The position of the Academies of Science from 80 countries, plus a majority of scientific organisations that study climate science, is that humans are causing rapid climate change – often referred to as global warming. Roughly 95% of active climate researchers publishing climate papers endorse the consensus position that since the industrial revolution, the boom in carbon emissions from fossil fuel powered human activity has heavily impacted the planet, with rising levels of CO2 and other greenhouse gases trapping heat from the sun causing global temperatures to rise – something which will have catastrophic results in the near future.

Despite the steadfast consensus among the scientific community on the matter, however, there has been little to no meaningful action to avert disaster. In fact, while the signing of the Paris Accord was met with great excitement, since it came into force, global carbon dioxide emissions have continued to rise. Today, they sit at their highest levels yet, after a strong economy and extreme weather stoked a surge in energy demand last year.WEF finds no progress made on greening economyAccording to the world’s energy watchdog, the Paris-based International Energy Agency (IEA), energy spiked by 2.3% in 2018 – the biggest leap since 2010 – with that demand largely being met with fossil fuels. As a result, global emissions of carbon dioxide hit the record high of 33 billion tonnes in 2018, a rise of 1.7% on 2017’s figures. Commenting on the findings, IEA chief Fatih Birol said the rise in energy demand was “exceptional” and a “surprise for many.”

Birol added, “We have seen an extraordinary increase in global energy demand in 2018, growing at its fastest pace this decade. Looking at the global economy in 2019, it will be rather a surprise to see the same level of growth as 2018.”

The suggestion from Birol that 2018 is likely to be an anomaly which will not be seen again is strange, considering the added strain which the boom in emissions will place on the environment. To suggest that heightened energy demand was driven by extreme weather – which is increasingly difficult to claim is unrelated to man-made climate change – and then to suggest that such a thing is unlikely to occur any time soon in spite of emissions having increased seems contradictory.

Regardless of this, the bad news was further compounded within hours of the IEA’s release. A report from the World Economic Forum released on the same day concluded that the world's energy systems have not become any greener in the last five years. Despite the agreement of global climate targets, falling green power costs, and mounting public and business concern over the catastrophic impacts runaway climate change could wreak, the WEF’s damning assessment warned that little to no progress has been made on making energy systems more environmentally sustainable since 2014.

Coal is the largest hindrance of change on this front, according to the report. Recent years have seen improvements in energy access and security, but far too many nations remain dependent on coal power for the new energy systems to have made any environmental gains. At the same time, major economies have failed to decrease or even slow the amount of energy they use per unit of GDP, leaving smaller actors who have made changes micturating into a gale.

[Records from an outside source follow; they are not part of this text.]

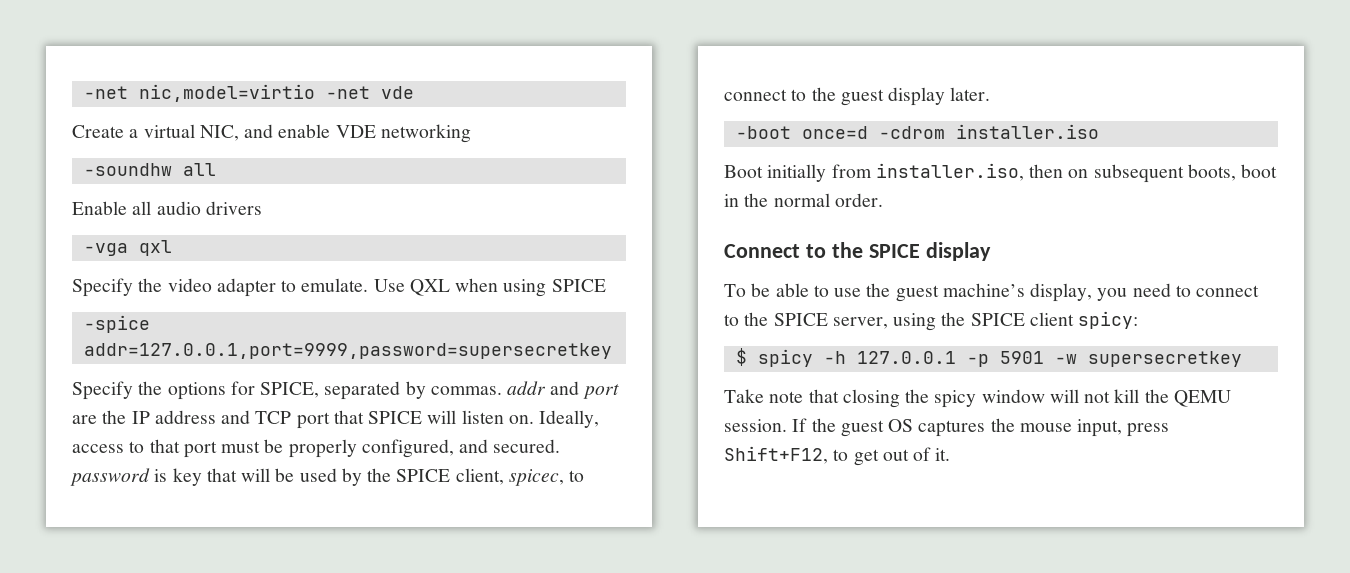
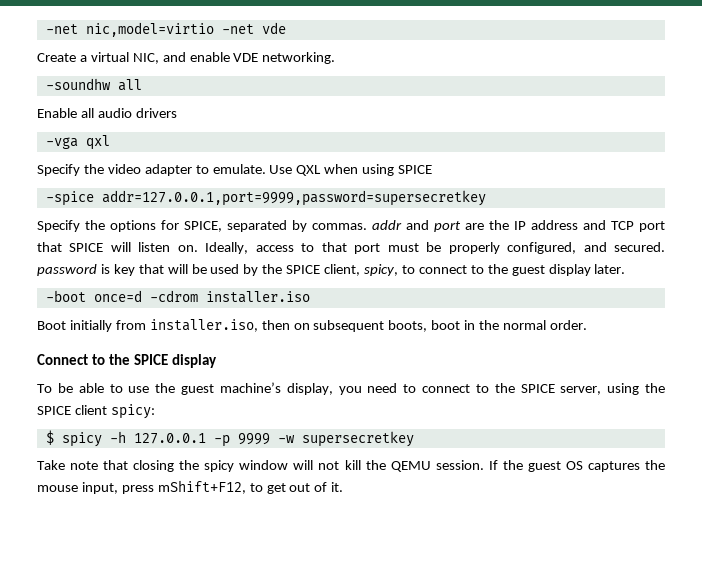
- Create a virtual NIC, and enable VDE networking
+ Create a virtual NIC, and enable VDE networking.
- Ideally, access to that port must be properly configured, and secured. password is key that will be used by the SPICE client, spicec, to connect to the guest display later.
+ Ideally, access to that port must be properly configured, and secured. password is key that will be used by the SPICE client, spicy, to connect to the guest display later.
- $ spicy -h 127.0.0.1 -p 5901 -w supersecretkey
+ $ spicy -h 127.0.0.1 -p 9999 -w supersecretkey
- If the guest OS captures the mouse input, press Shift+F12, to get out of it.
+ If the guest OS captures the mouse input, press mShift+F12, to get out of it.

Change on the part of the world’s largest economies is therefore crucial to driving the development of a greener, more efficient global economy, the WEF concluded.

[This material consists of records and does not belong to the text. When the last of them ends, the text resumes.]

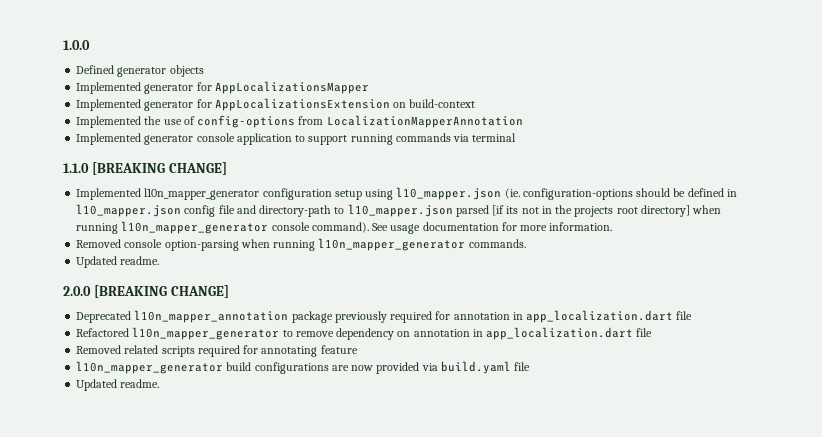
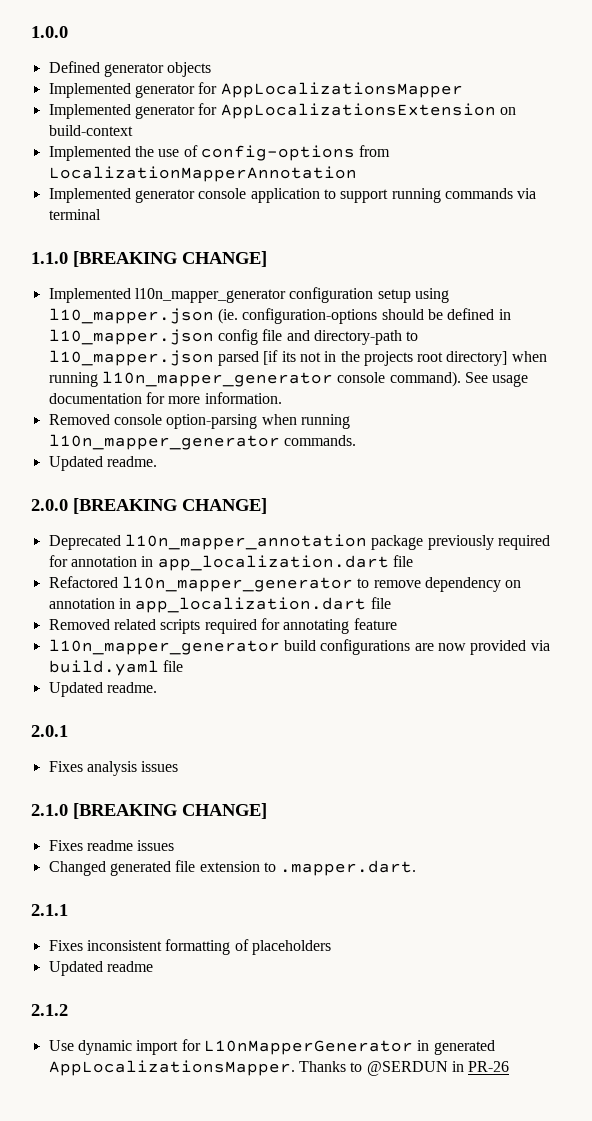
+ 2.0.1
+ Fixes analysis issues
+ 2.1.0 [BREAKING CHANGE]
+ Fixes readme issues
+ Changed generated file extension to .mapper.dart.
+ 2.1.1
+ Fixes inconsistent formatting of placeholders
+ Updated readme
+ 2.1.2
+ Use dynamic import for L10nMapperGenerator in generated AppLocalizationsMapper. Thanks to @SERDUN in PR-26

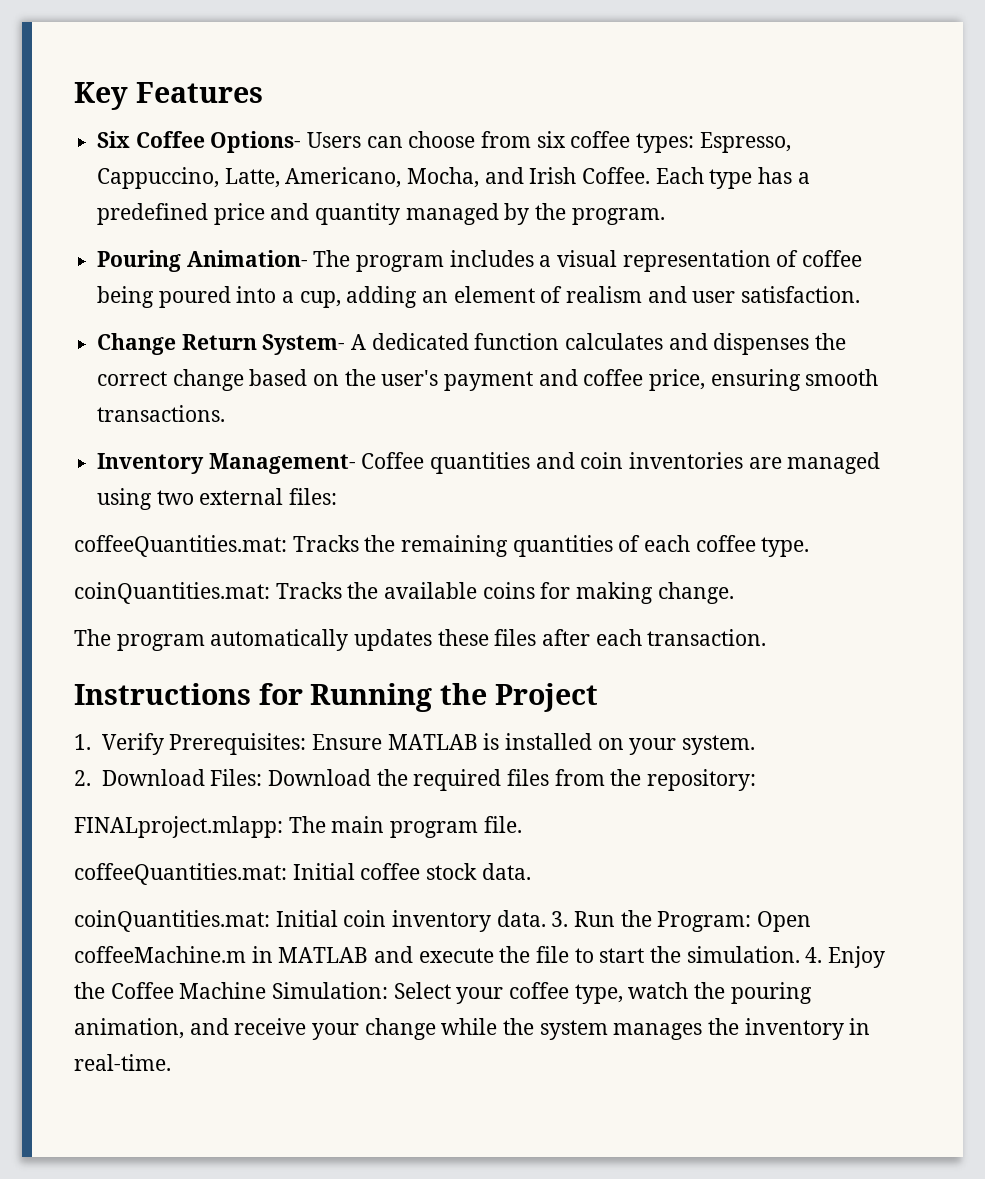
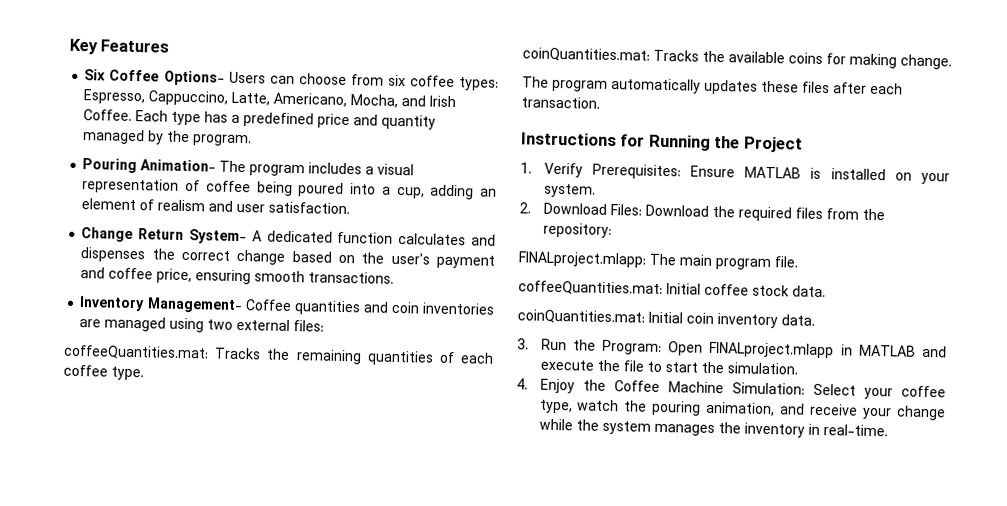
- coinQuantities.mat: Initial coin inventory data. 3. Run the Program: Open coffeeMachine.m in MATLAB and execute the file to start the simulation. 4. Enjoy the Coffee Machine Simulation: Select your coffee type, watch the pouring animation, and receive your change while the system manages the inventory in real-time.
+ coinQuantities.mat: Initial coin inventory data.
+ 3. Run the Program: Open FINALproject.mlapp in MATLAB and execute the file to start the simulation.
+ 4. Enjoy the Coffee Machine Simulation: Select your coffee type, watch the pouring animation, and receive your change while the system manages the inventory in real-time.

Commenting on the findings, Roberto Bocca, leader of the WEF's future of energy and materials division, said urgent action is now needed to move toward decarbonisation. He added, "We need a future where energy is affordable, sustainable and accessible to all. Solid progress in bringing energy within the reach of more and more people is not enough to mask wider failures, which are already having an impact on our climate and on our societies."

The news comes even as sustainability continues to be talked about as a ‘top agenda item’ at the majority of the world’s largest corporations. While 85% say that it will be more important still in another five years, it is clear that the majority of the world’s most powerful businesses are failing to walk the talk on the matter, regardless of what governments do.